** Opening Records shown block **
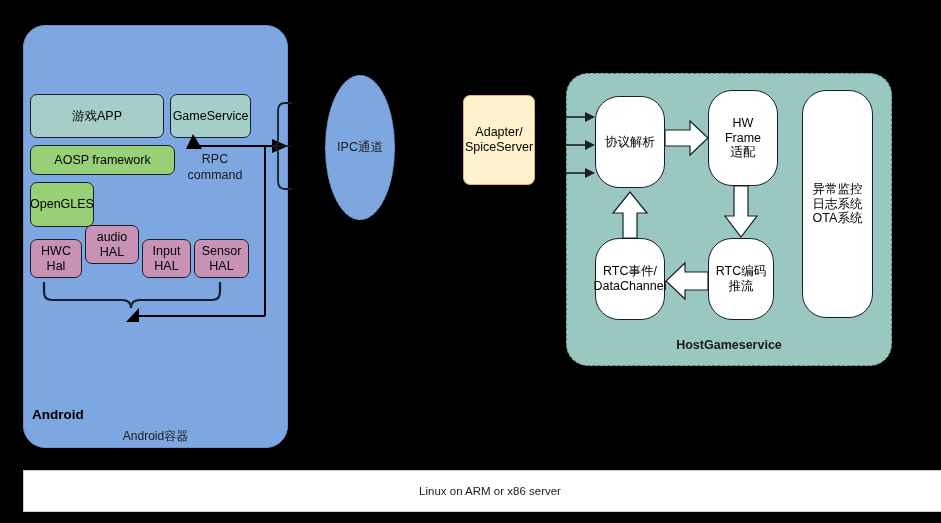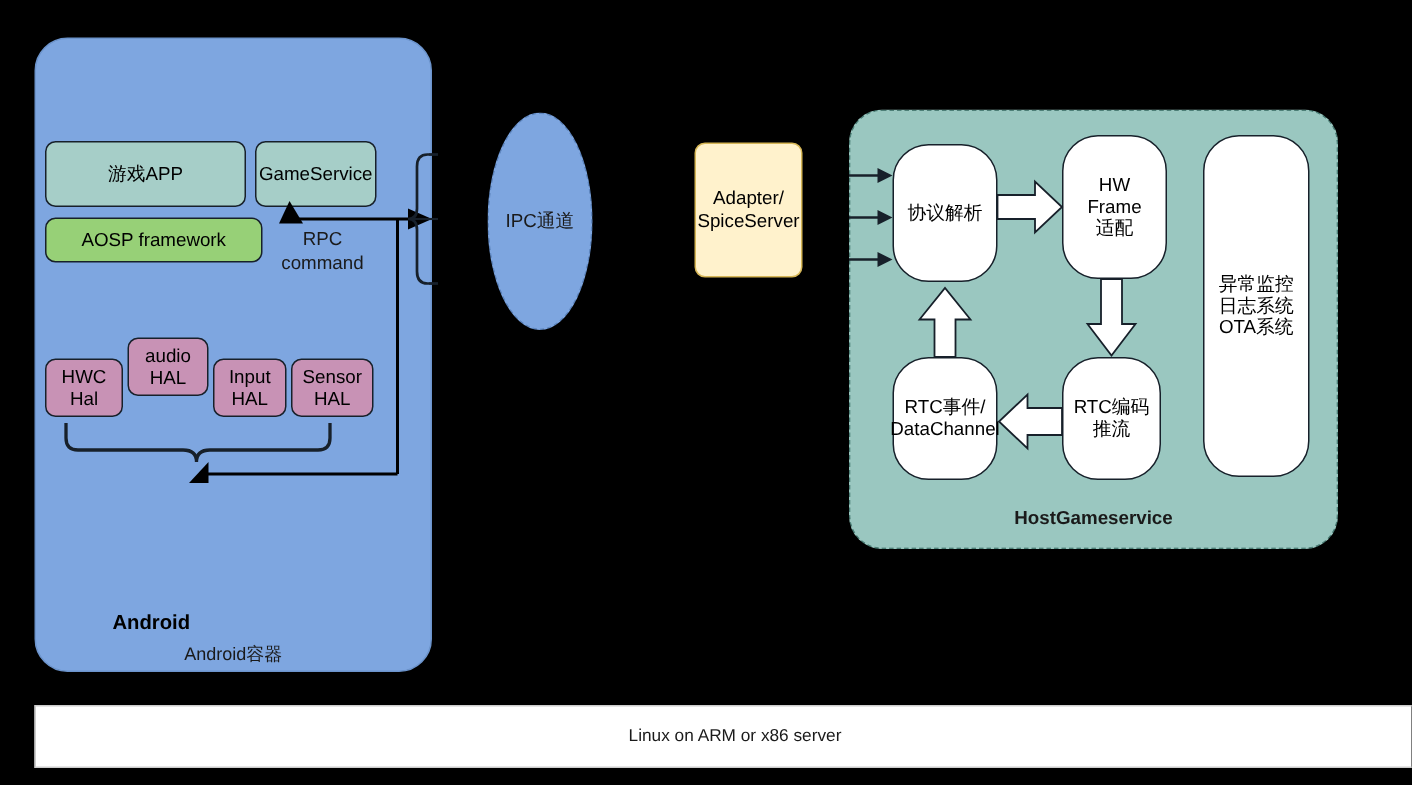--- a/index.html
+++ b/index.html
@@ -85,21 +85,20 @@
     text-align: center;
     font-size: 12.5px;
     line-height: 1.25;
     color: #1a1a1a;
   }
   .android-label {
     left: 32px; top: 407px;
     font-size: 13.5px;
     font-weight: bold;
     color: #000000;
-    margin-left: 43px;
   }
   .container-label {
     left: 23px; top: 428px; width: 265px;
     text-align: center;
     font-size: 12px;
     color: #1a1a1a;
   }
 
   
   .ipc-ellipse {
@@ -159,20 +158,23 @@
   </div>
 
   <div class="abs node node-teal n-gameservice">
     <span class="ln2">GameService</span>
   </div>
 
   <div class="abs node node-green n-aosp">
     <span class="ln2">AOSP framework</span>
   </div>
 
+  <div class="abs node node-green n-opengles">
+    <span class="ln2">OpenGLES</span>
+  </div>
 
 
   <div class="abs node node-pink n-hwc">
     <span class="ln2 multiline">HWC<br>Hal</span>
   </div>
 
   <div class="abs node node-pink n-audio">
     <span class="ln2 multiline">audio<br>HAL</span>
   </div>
** Closing Records shown block **
- [Task description]
Examine the entries and say how many of their lines hold the word "size". No other words should accompany the number.

- [Solution to this task]
3